Hematocrit and blood osmolality in developing chicken embryos (Gallus gallus): in vivo and in vitro regulation.

机构信息

Developmental and Integrative Biology, Department of Biological Sciences, University of North Texas, Denton, TX 76203, USA.

出版信息

Respir Physiol Neurobiol. 2011 Dec 15;179(2-3):142-50. doi: 10.1016/j.resp.2011.07.010. Epub 2011 Jul 23.

Abstract

Hematocrit (Hct) regulation is a complex process involving potentially many factors. How such regulation develops in vertebrate embryos is still poorly understood. Thus, we investigated the role of blood pH in the regulation of Hct across developmental time in chicken embryos. We hypothesized that blood pH alterations in vitro (i.e., in a test tube) would affect Hct far more than in vivo because of in vivo compensatory regulatory processes for Hct. Large changes in Hct (through mean corpuscular volume (MCV)) and blood osmolality (Osm) occur when the blood was exposed to varying ambient temperatures (T(a)'s) and P(CO2) in vitro alongside an experimentally induced blood pH change from ~7.3 to 8.2. However, homeostatic regulatory mechanisms apparently limited these alterations in vivo. Changes in blood pH in vitro were accompanied by hydration or dehydration of red blood cells depending on embryonic age, resulting in changes in Hct that also were specific to developmental stage, due likely to initial blood gas and HCO(3)(-) values.
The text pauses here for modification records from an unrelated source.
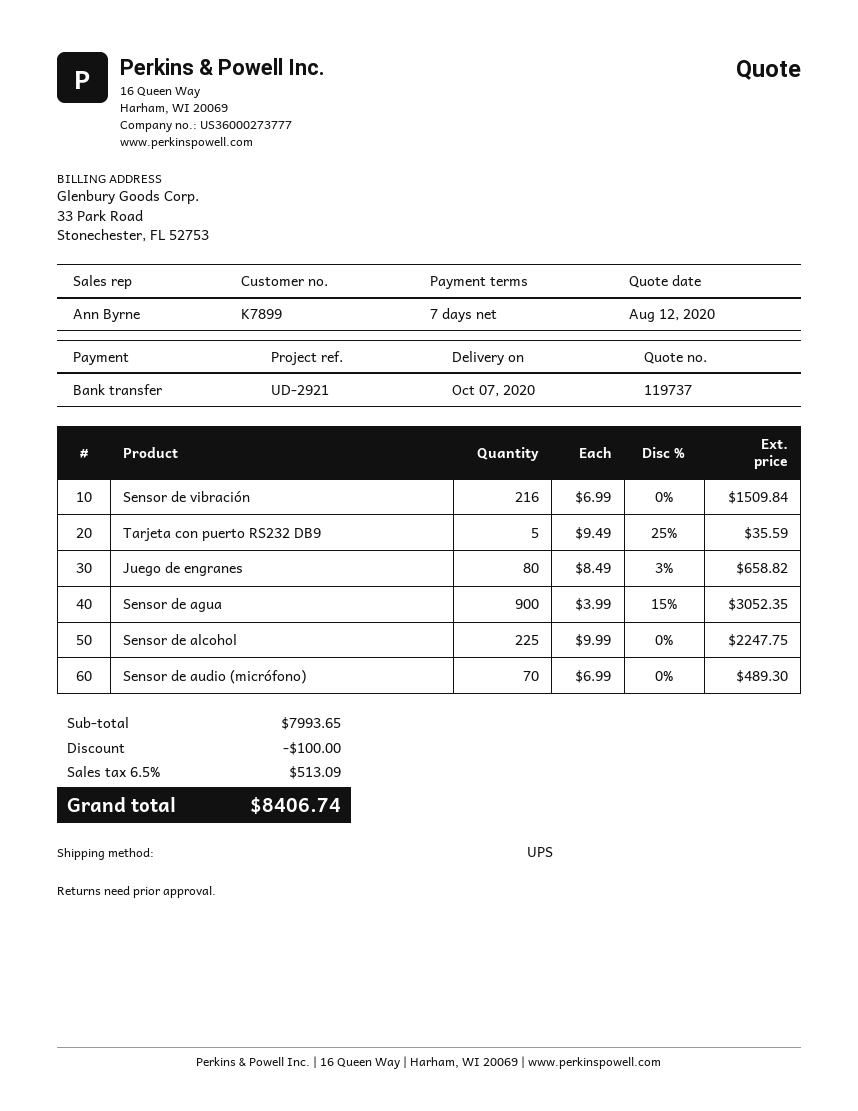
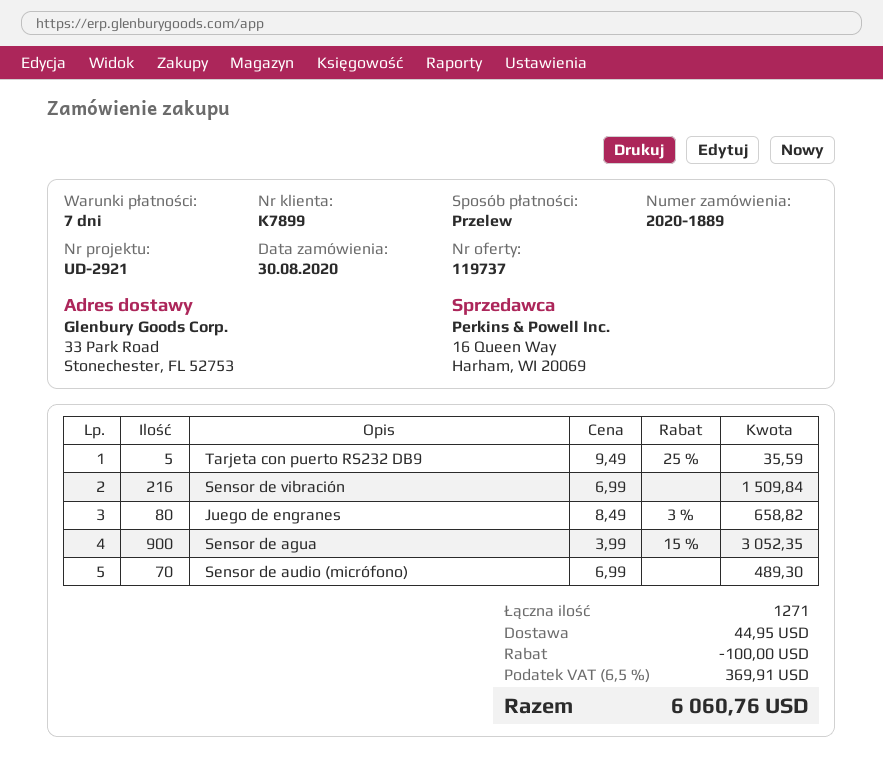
Sensor de alcohol: 225 x 9.99 = 2247.75 -> none
shipping: none -> 44.95
tax: 6.5% = 513.09 -> 6.5% = 369.91
total: 8406.74 -> 6060.76

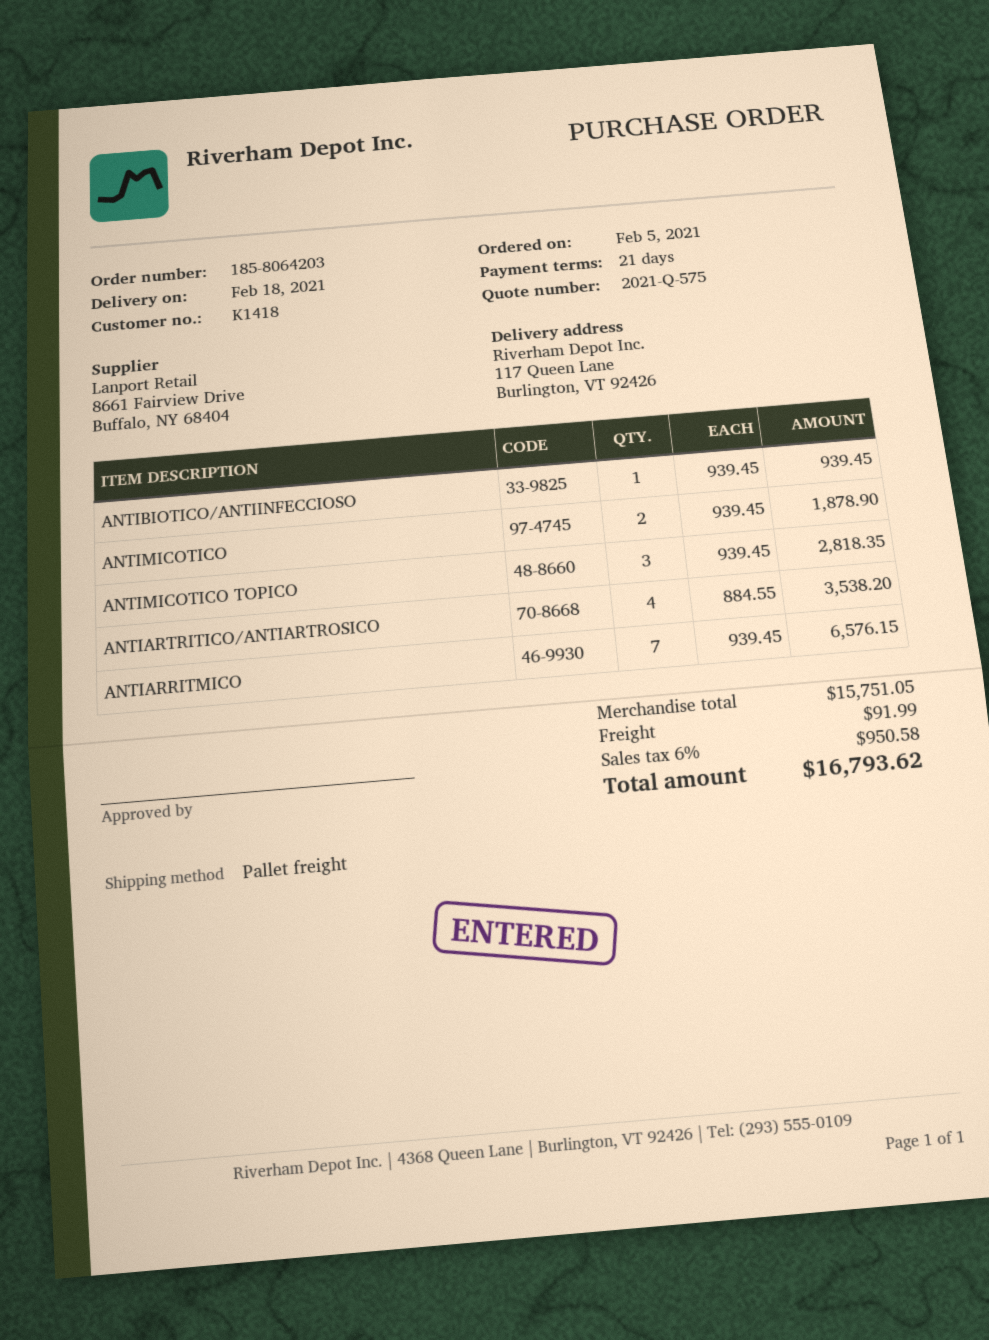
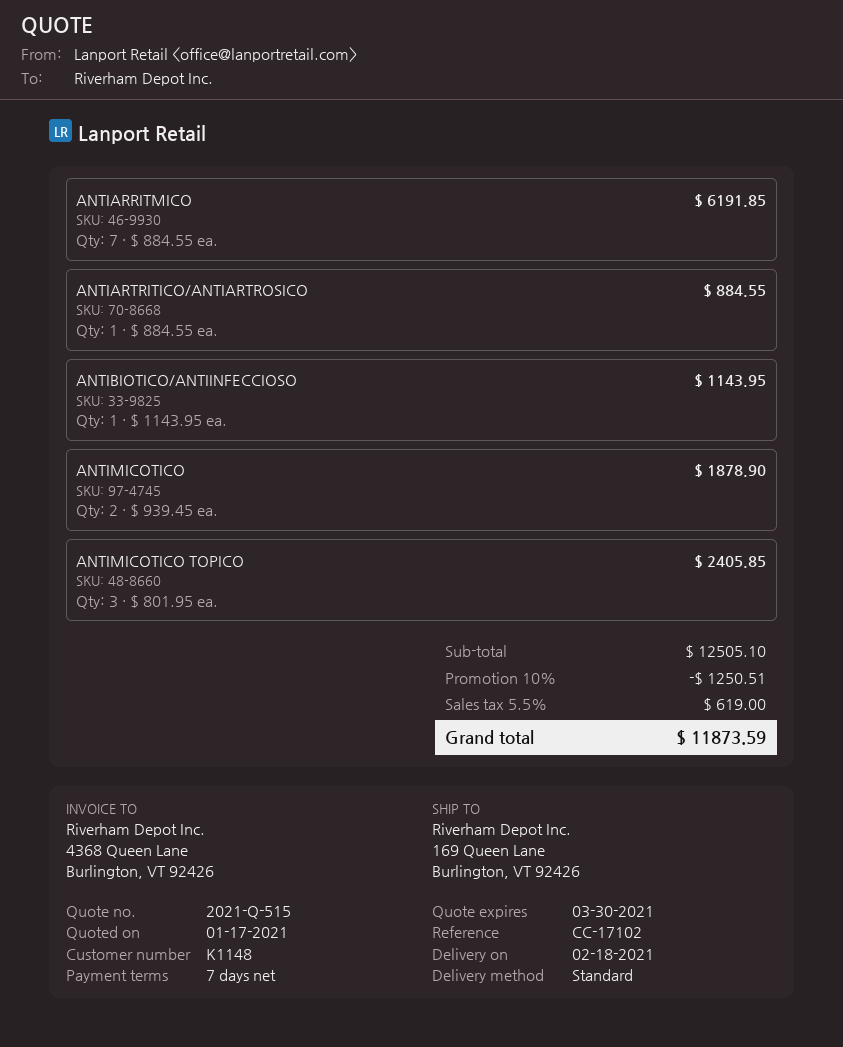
quote number: 2021-Q-575 -> 2021-Q-515
payment terms: 21 days -> 7 days
customer number: K1418 -> K1148
shipping method: pallet freight -> standard
ship to: 117 Queen Lane, Burlington, VT 92426 -> 169 Queen Lane, Burlington, VT 92426
ANTIBIOTICO/ANTIINFECCIOSO: 1 x 939.45 = 939.45 -> 1 x 1143.95 = 1143.95
ANTIMICOTICO TOPICO: 3 x 939.45 = 2818.35 -> 3 x 801.95 = 2405.85
ANTIARTRITICO/ANTIARTROSICO: 4 x 884.55 = 3538.20 -> 1 x 884.55 = 884.55
ANTIARRITMICO: 7 x 939.45 = 6576.15 -> 7 x 884.55 = 6191.85
subtotal: 15751.05 -> 12505.10
discount: none -> 10% = 1250.51
shipping: 91.99 -> none
tax: 6% = 950.58 -> 5.5% = 619.00
total: 16793.62 -> 11873.59

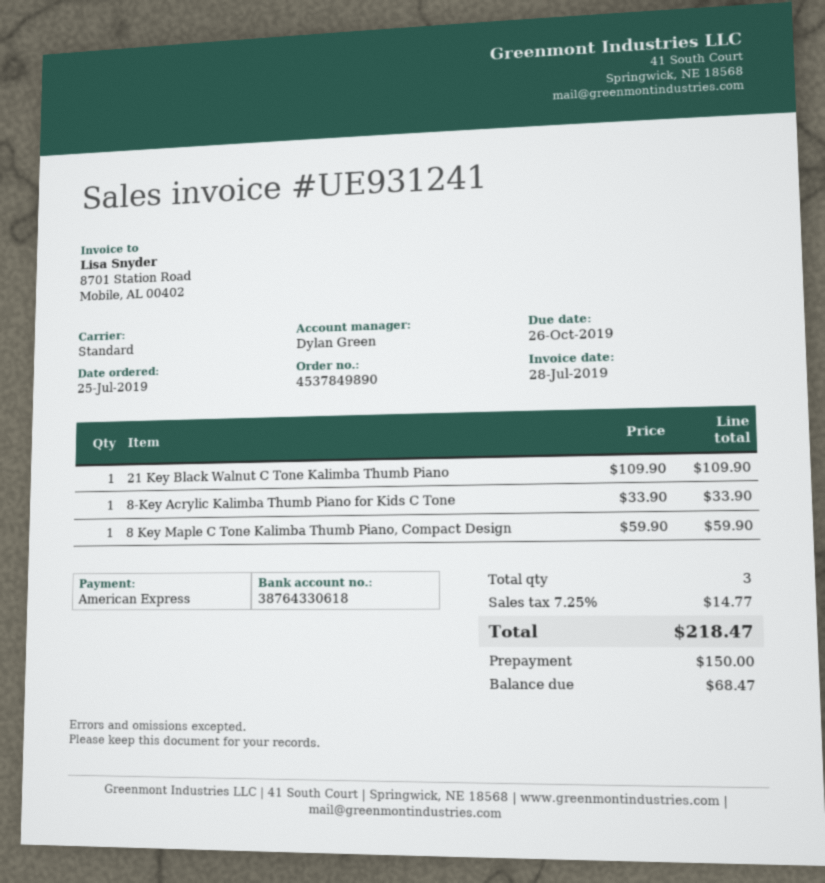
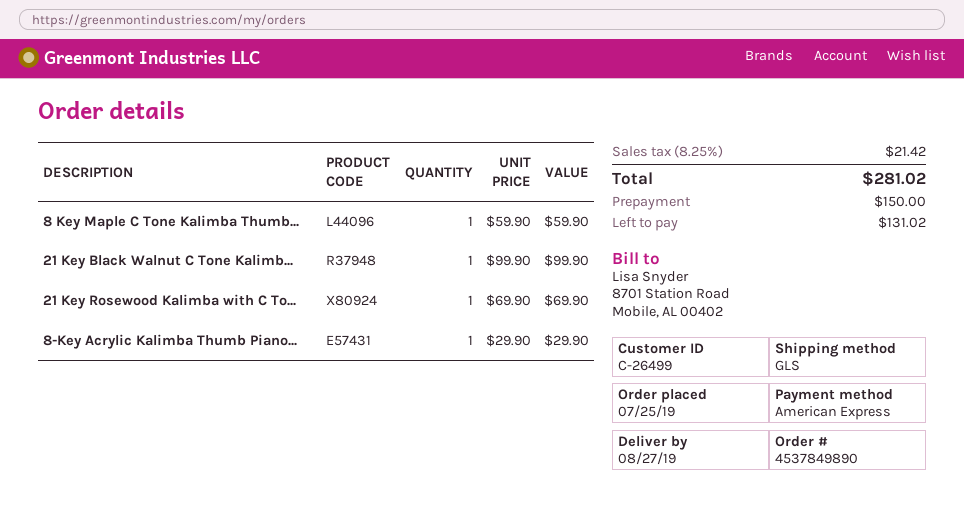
shipping method: standard -> GLS
21 Key Black Walnut C Tone Kalimba Thumb Piano: 1 x 109.90 = 109.90 -> 1 x 99.90 = 99.90
8-Key Acrylic Kalimba Thumb Piano for Kids C Tone: 1 x 33.90 = 33.90 -> 1 x 29.90 = 29.90
21 Key Rosewood Kalimba with C To...: none -> 1 x 69.90 = 69.90
tax: 7.25% = 14.77 -> 8.25% = 21.42
total: 218.47 -> 281.02
balance: 68.47 -> 131.02

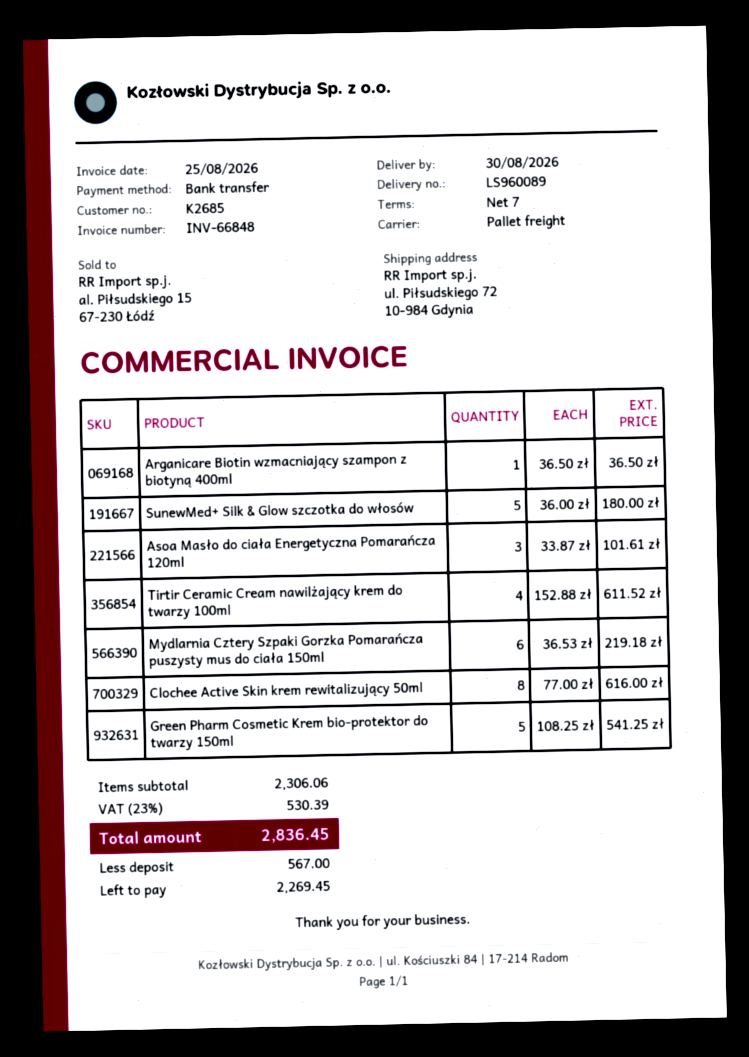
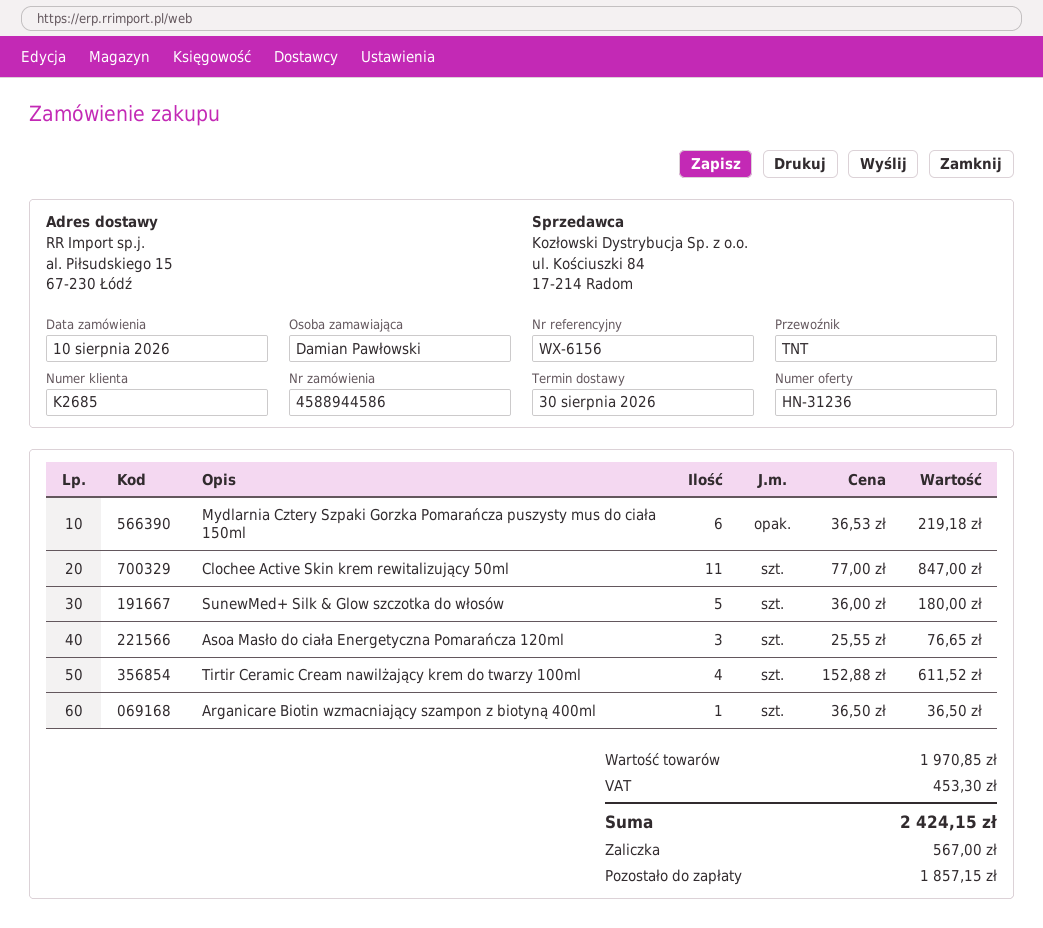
shipping method: pallet freight -> TNT
ship to: ul. Piłsudskiego 72, 10-984 Gdynia -> al. Piłsudskiego 15, 67-230 Łódź
Asoa Masło do ciała Energetyczna Pomarańcza 120ml: 3 x 33.87 = 101.61 -> 3 x 25.55 = 76.65
Clochee Active Skin krem rewitalizujący 50ml: 8 x 77.00 = 616.00 -> 11 x 77.00 = 847.00
Green Pharm Cosmetic Krem bio-protektor do twarzy 150ml: 5 x 108.25 = 541.25 -> none
subtotal: 2306.06 -> 1970.85
tax: 530.39 -> 453.30
total: 2836.45 -> 2424.15
balance: 2269.45 -> 1857.15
Significant linear relationships between Hct and pH (Hct/ΔpH=-21.4%/(pH unit)), Hct and [HCO(3)(-)] (ΔHct/Δ[HCO(3)(-)]=1.6%/(mEq L(-1))) and the mean buffer value (Δ[HCO(3)(-)]/ΔpH=-13.4 (mEq L(-1))/(pH unit)) demonstrate that both pH and [HCO(3)(-)] likely play a role in the regulation of Hct through MCV at least in vitro. Low T(a) (24°C) resulted in relatively large changes in pH with small changes in Hct and Osm in vitro with increased T(a) (42°C) conversely resulting in larger changes in both Hct and Osm. In vivo exposure to altered T(a) caused age-dependent changes in Hct, demonstrating a trend towards increased Hct at higher T(a). Further, exposing embryos to a gas mixture where P(CO2) = 5.1 kPa for >4 h period at T(a) of 37 or 42°C also did not elicit a change in Hct or Osm. Presumably, homeostatic mechanisms ensured that in vivo Hct was stable during a 4-6 h temperature and/or hypercapnic stress. Thus, although blood pH decreases (induced by acute T(a) increase and exposure to CO(2)) increase MCV and, consequently, Hct in vitro, homeostatic mechanisms operating in vivo are adequate to ensure that such environmental perturbations have little effect in vivo.

摘要

血细胞比容(Hct)的调节是一个复杂的过程,涉及到许多潜在的因素。脊椎动物胚胎中 Hct 的调节机制仍知之甚少。因此,我们研究了在鸡胚胎发育过程中,血液 pH 值变化对 Hct 调节的作用。我们假设,由于体内存在 Hct 调节的代偿性生理过程,体外(即在试管中)的血液 pH 值变化对 Hct 的影响将远远大于体内。当血液暴露于不同的环境温度(T(a))和 P(CO2)时,Hct(通过平均红细胞体积(MCV))和血液渗透压(Osm)会发生较大变化,同时血液 pH 值从~7.3 升高到 8.2。然而,体内的稳态调节机制显然限制了这些变化。体外血液 pH 值的变化伴随着红细胞的水化或脱水,这取决于胚胎的年龄,导致 Hct 的变化也具有特定的发育阶段特征,这可能与初始血液气体和[HCO(3)(-)](v)值有关。Hct 与 pH 值之间存在显著的线性关系(Hct/ΔpH=-21.4%/(pH 单位)),Hct 与[HCO(3)(-)](ΔHct/Δ[HCO(3)(-)]=1.6%/(mEq L(-1)))和平均缓冲值(Δ[HCO(3)(-)]/ΔpH=-13.4(mEq L(-1))/(pH 单位))之间存在显著的线性关系,这表明至少在体外,pH 值和[HCO(3)(-)]都可能通过 MCV 来调节 Hct。低环境温度(24°C)导致 pH 值变化较大,Hct 和 Osm 值变化较小,而较高环境温度(42°C)则导致 Hct 和 Osm 值的变化较大。体内暴露于改变的环境温度会导致 Hct 随年龄的变化,表明在较高的环境温度下 Hct 有增加的趋势。此外,将胚胎暴露于 T(a)为 37 或 42°C 且 P(CO2)为 5.1 kPa 的混合气体中超过 4 小时,也不会引起 Hct 或 Osm 值的变化。推测,体内的稳态机制确保了在 4-6 小时的温度和/或高碳酸血症应激过程中,Hct 的稳定性。因此,尽管体外血液 pH 值下降(由急性 T(a)升高和 CO(2)暴露引起)会增加 MCV,进而增加 Hct,但体内的稳态机制足以确保这种环境干扰对体内的影响很小。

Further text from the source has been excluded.